4) Anonymous is not a static thing: it’s changed already, its open to change, has already changed and will continue to do so:
Anonymous has its pros and cons like any group, movement or social force. Sure there are assholes who call themselves anonymous, and maybe some of the operations are a bit reformist for my taste… But that doesn’t mean we can just abandon the whole thing because it doesn’t fit into our perfect conception of what a movement should. More anarchists becoming involved with Anon is mutually beneficial. There are skills, ideas, jokes, even (the 4channers would hate me for this) morals and goals we could exchange. E.g. Anarchists could learn to take themselves less seriously and there are those in anonymous who could definitely benefit from exposure to our ideas. Anonymous is a young movement. The participants and the movement itself are very young and we definitely haven’t seen the final shape anonymous will take yet.

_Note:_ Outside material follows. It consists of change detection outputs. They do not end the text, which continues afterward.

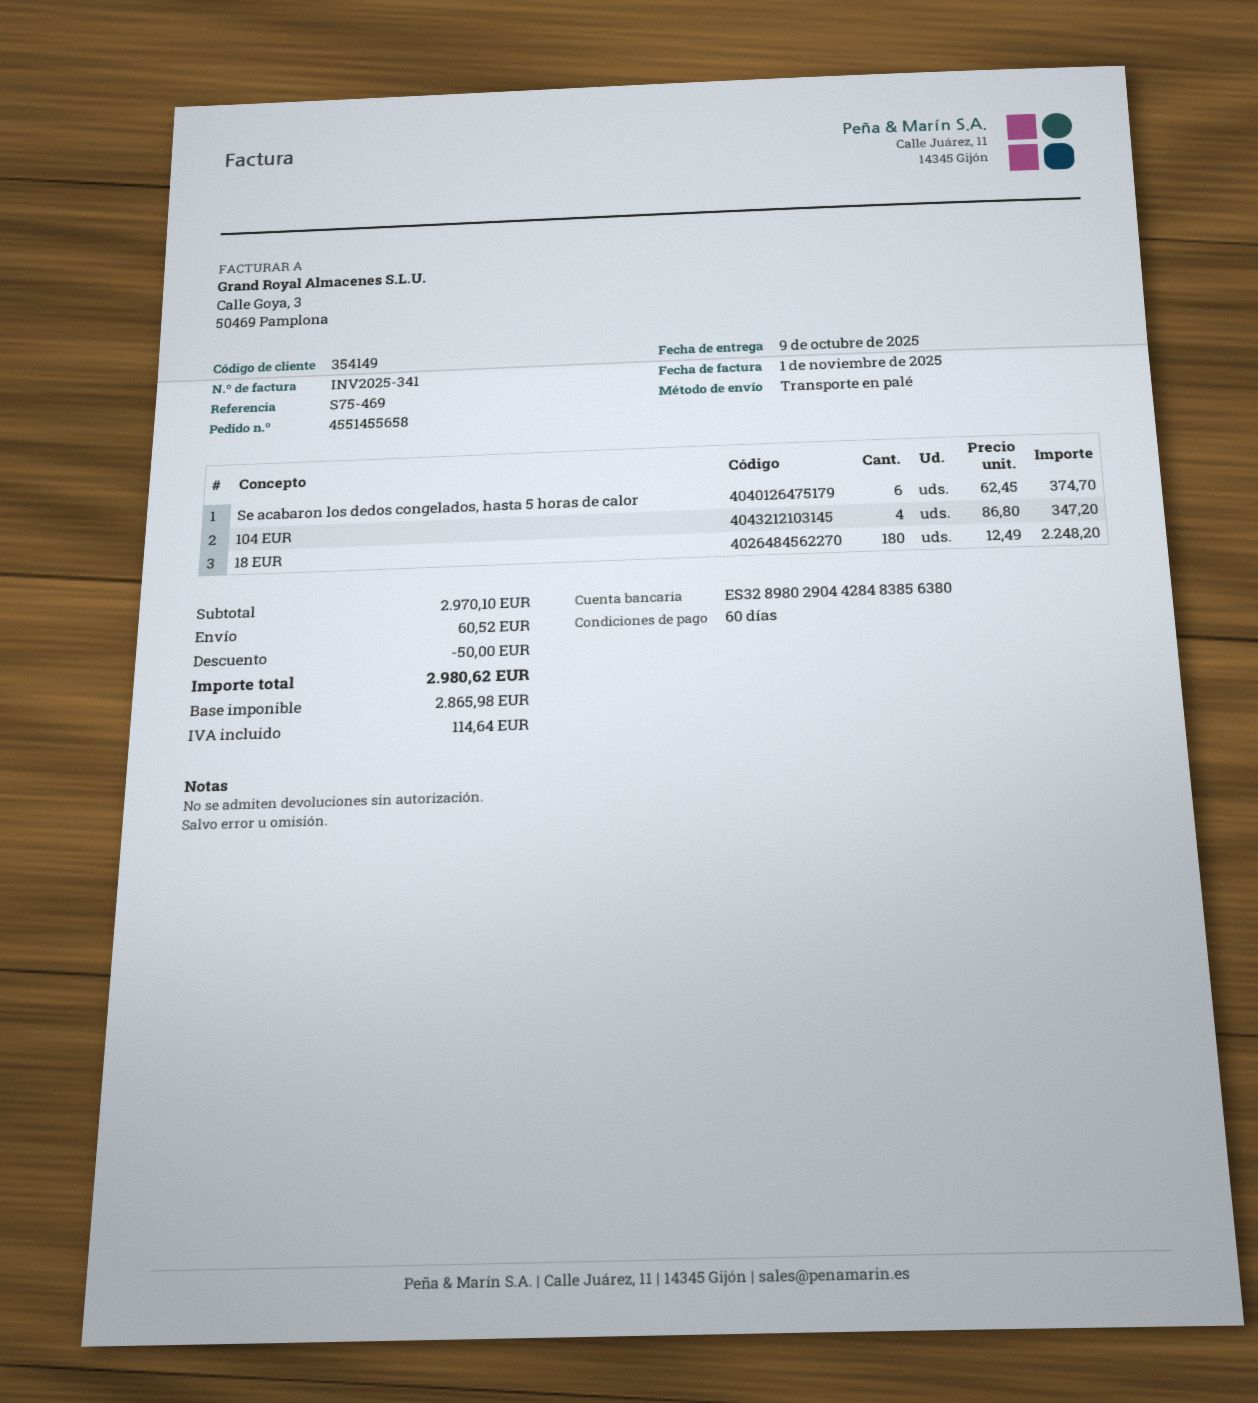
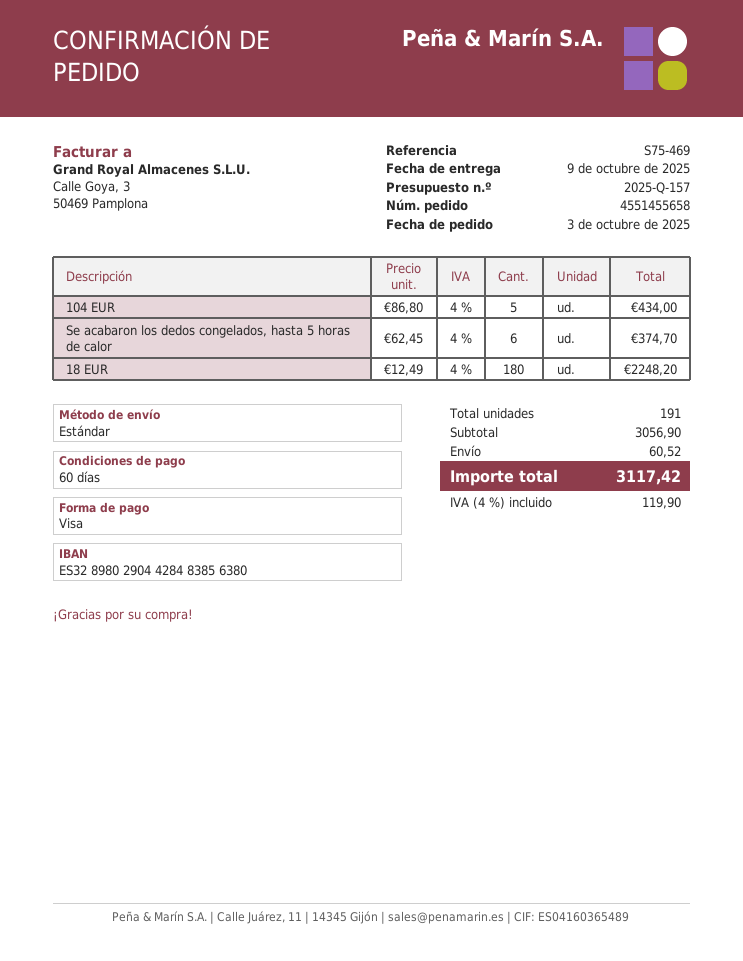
shipping method: pallet freight -> standard
104 EUR: 4 x 86.80 = 347.20 -> 5 x 86.80 = 434.00
subtotal: 2970.10 -> 3056.90
discount: 50.00 -> none
tax: 114.64 -> 119.90
total: 2980.62 -> 3117.42

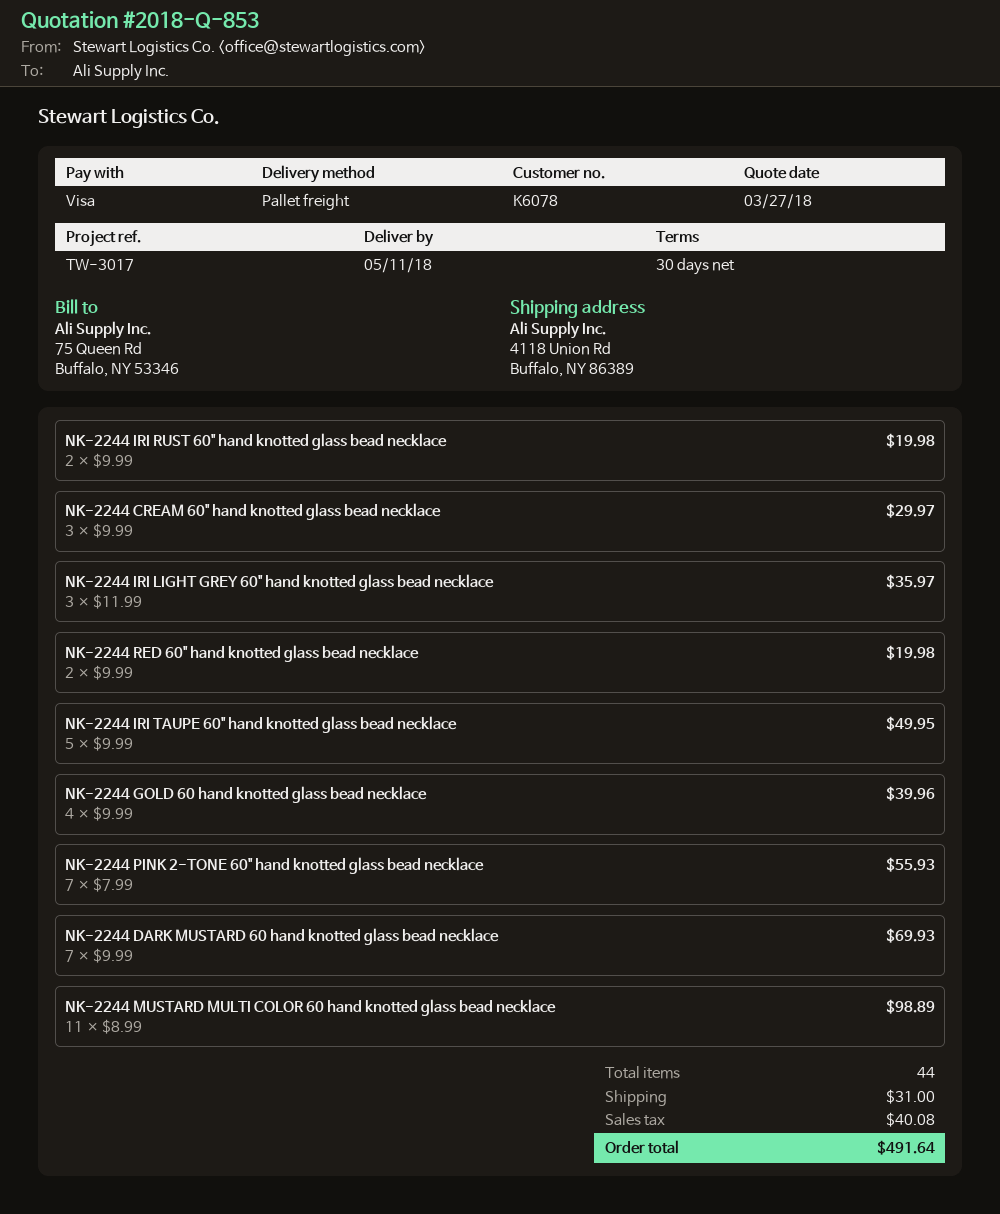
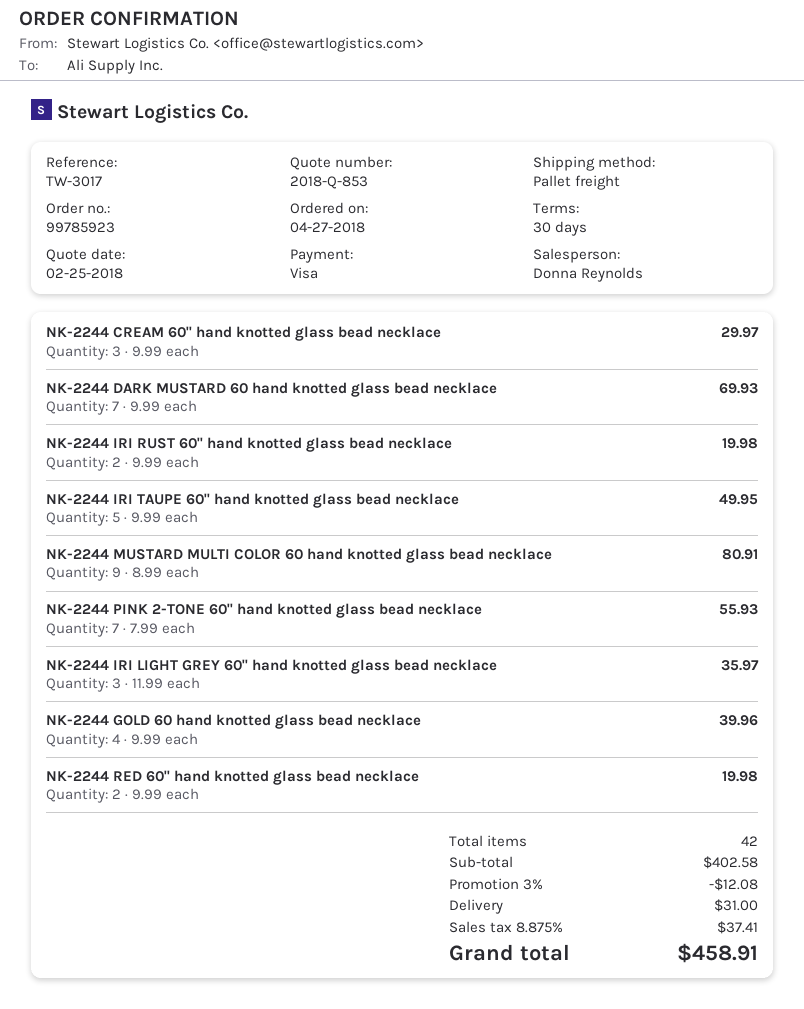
quote date: 2018-03-27 -> 2018-02-25
NK-2244 MUSTARD MULTI COLOR 60 hand knotted glass bead necklace: 11 x 8.99 = 98.89 -> 9 x 8.99 = 80.91
total quantity: 44 -> 42
discount: none -> 3% = 12.08
tax: 40.08 -> 37.41
total: 491.64 -> 458.91

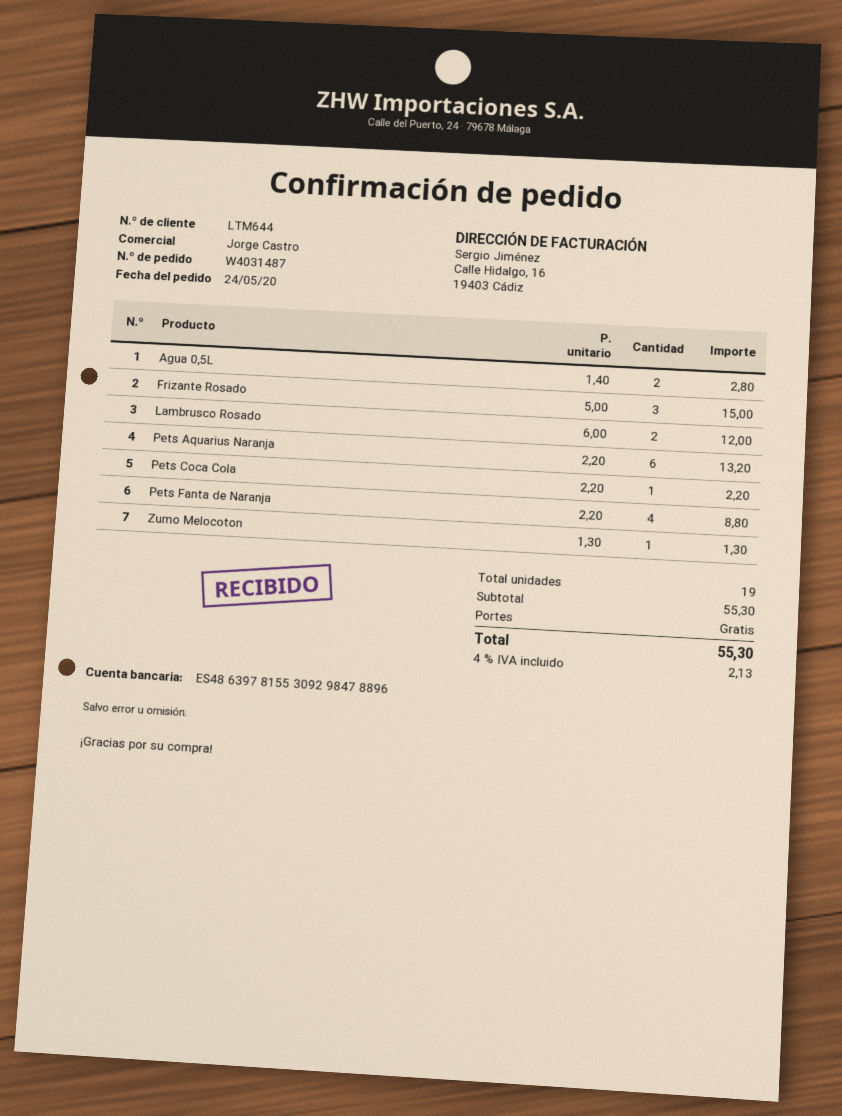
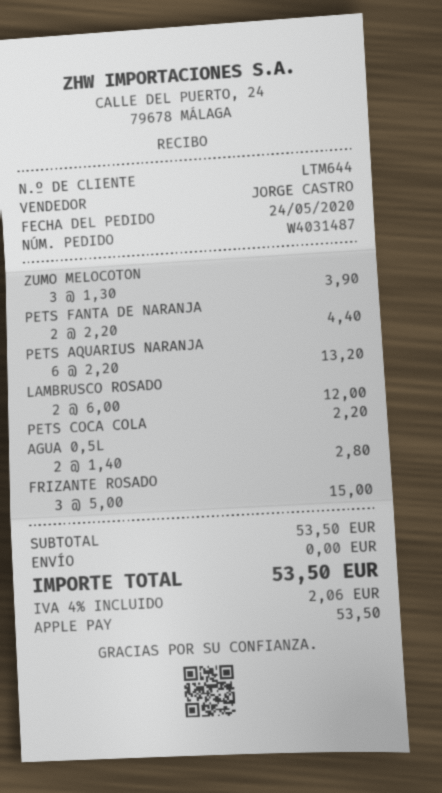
Pets Fanta de Naranja: 4 x 2.20 = 8.80 -> 2 x 2.20 = 4.40
Zumo Melocoton: 1 x 1.30 = 1.30 -> 3 x 1.30 = 3.90
subtotal: 55.30 -> 53.50
tax: 4% = 2.13 -> 4% = 2.06
total: 55.30 -> 53.50

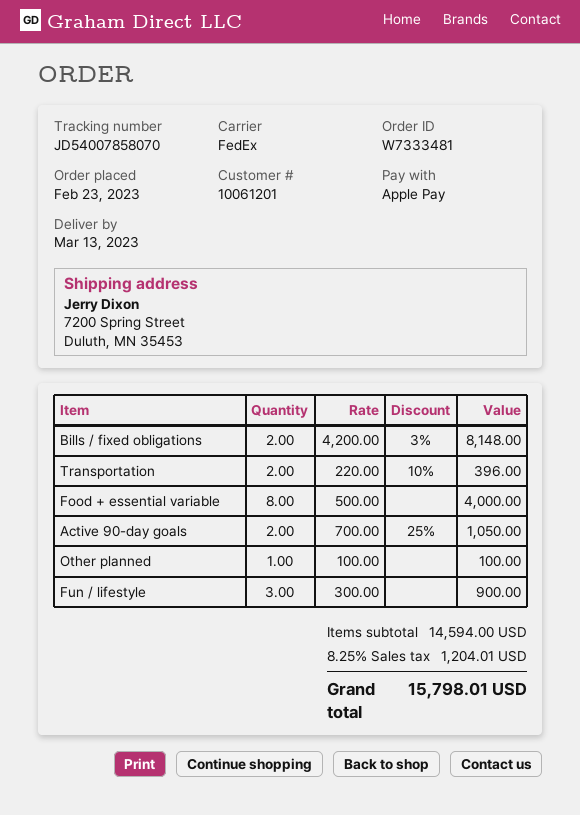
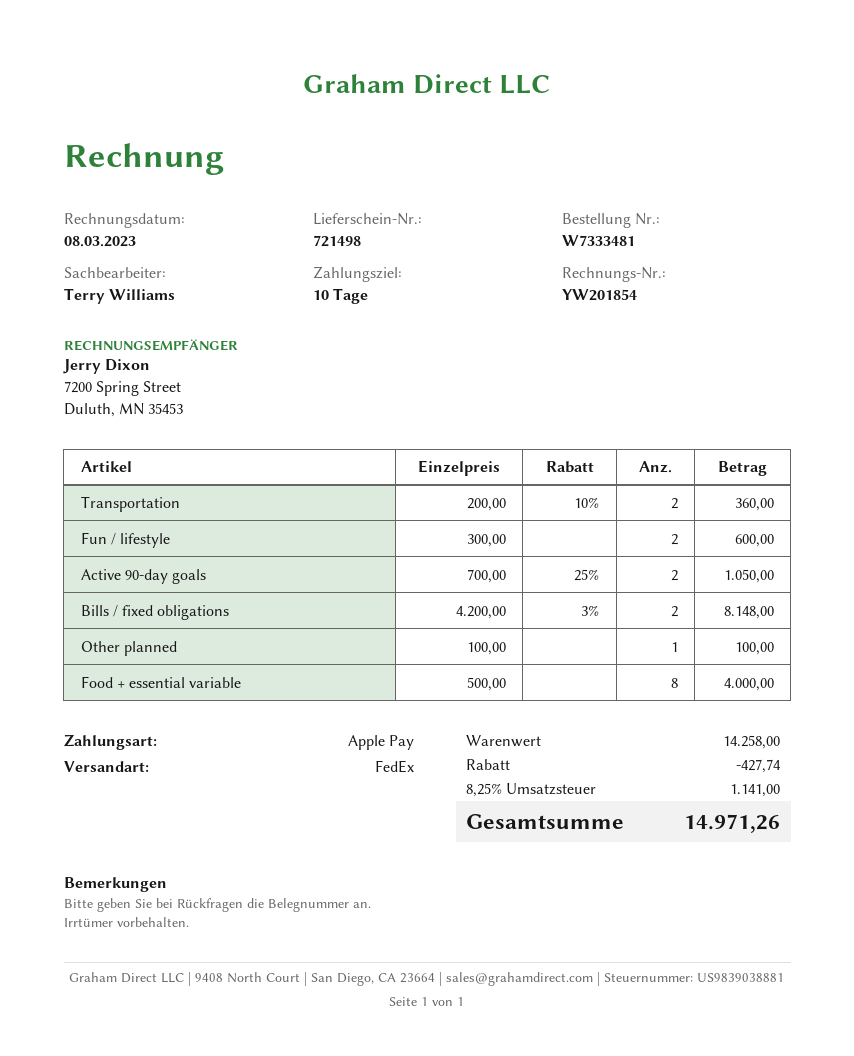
Transportation: 2 x 220.00 - 10% = 396.00 -> 2 x 200.00 - 10% = 360.00
Fun / lifestyle: 3 x 300.00 = 900.00 -> 2 x 300.00 = 600.00
subtotal: 14594.00 -> 14258.00
discount: none -> 427.74
tax: 8.25% = 1204.01 -> 8.25% = 1141.00
total: 15798.01 -> 14971.26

5) Last but not least, a new anarchist group within Anonymous has formed… Introducing Anonymous (A)narchist Action or A(A)A
Anonymous Anarchist Action or A(A)A is a recently started explicitly anarchist tendency within anonymous. Here is a statement from those involved:
“In the last few years, Anonymous has gained increasing notoriety for its action against websites, agencies and organizations that promote censorship and control. It has helped spread information and supported protestors demanding freedoms and rights. But the popularity of the movement, the attention it brings along, and the structure it has engendered threaten to push Anonymous away from the decentralized, collective movement it has been. As decisions become more centralized and newcomers jump on the bandwagon, Anonymous risks becoming yet another ineffective reformist group, fueled by well-meaning rethoric but subject to third party interests and paralyzed by its fear of authority. This is why we, as members of Anonymous and anarchists, have decided to start an autonomous group to help spread the ideas of anarchism, anti-capitalism, anti-racism and self-organization within it. We want to provide the skills, tools and experience of direct action in the streets, and take advantage of the new resources and techniques of hacktivism. Please join us in irc.anonops.ru (#anarchism) for discussion, information or support.”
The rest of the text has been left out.